Question 4: For those who would like to learn more about fighting for health care as a human right within the labor movement or in solidarity with the labor movement, what further reading and resources would you recommend?

The Labor Campaign for Single Payer has produced invaluable material for union members on how to deal with the ACA, while fighting for something better at the state or national level, such as this briefing on the ACA for unions and union activists.

Other union critiques of the ACA include a recent UNITE-HERE research report, called The Irony of Obamacare: Making Inequality Worse.
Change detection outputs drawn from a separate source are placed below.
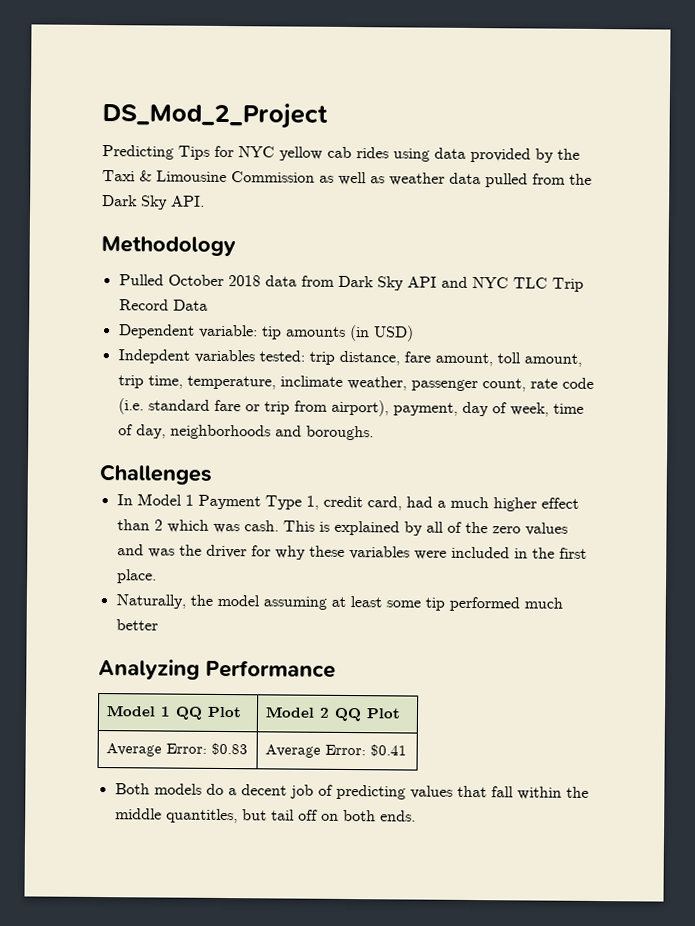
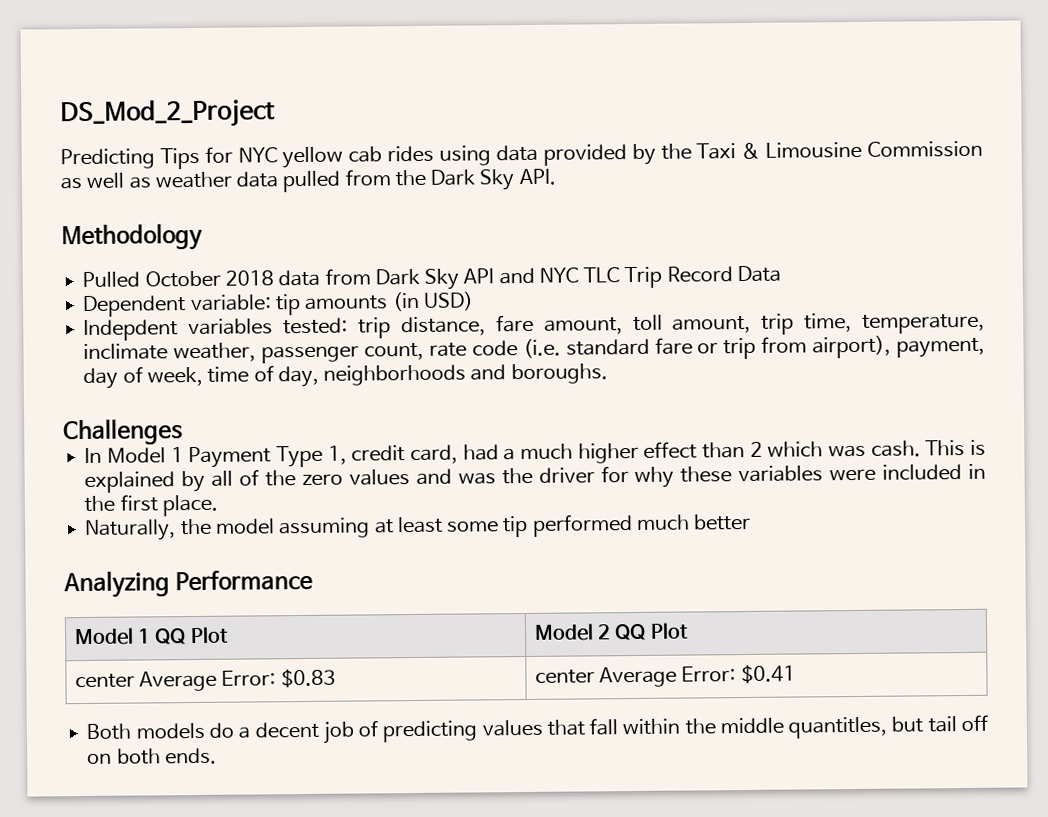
- Average Error: $0.83 | Average Error: $0.41
+ center Average Error: $0.83 | center Average Error: $0.41

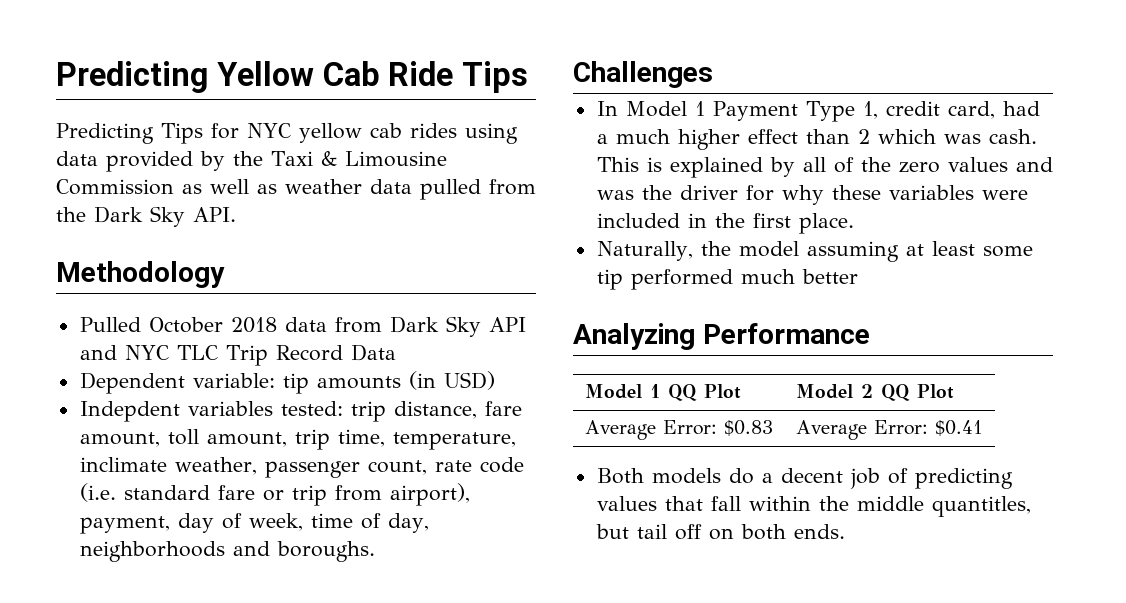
- DS_Mod_2_Project
+ Predicting Yellow Cab Ride Tips
- center Average Error: $0.83 | center Average Error: $0.41
+ Average Error: $0.83 | Average Error: $0.41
To keep track of what’s happening in Vermont, to make health care a human right there, see the Vermont Workers Center.

1 Comment

  1. paul on September 15, 2014 at 1:12 pm

    Many good points are made here. But I think we continue to miss a key point about ACA. As I understand it, the fundamental ideas behind ACA were ideas that developed on the extreme right many years ago. In the end, it was sold to the American people by ‘progressive’ democrats. The pattern should be clear to us by now. Policies are developed on the right (in right wing think-tanks, etc.) and sold to the people by the ‘progressive’ left. The argument made by the ‘progressive’ left always seems to be “you must pass this reform, even if it’s not ‘perfect’, or else an even worse reform will end up being passed instead.” Well maybe that’s true, but if it is true, can we at least stop calling it “incremental progress”? And doesn’t it sound an awful lot like a form of extortion? In the case of ACA, for example, isn’t it true that millions of uninsured Americans were held hostage for the passage of this bad ‘reform’? I think ACA is just one indication amongst many that real progressivism is a movement in a dire state of crisis that we don’t even see, that we aren’t even talking about.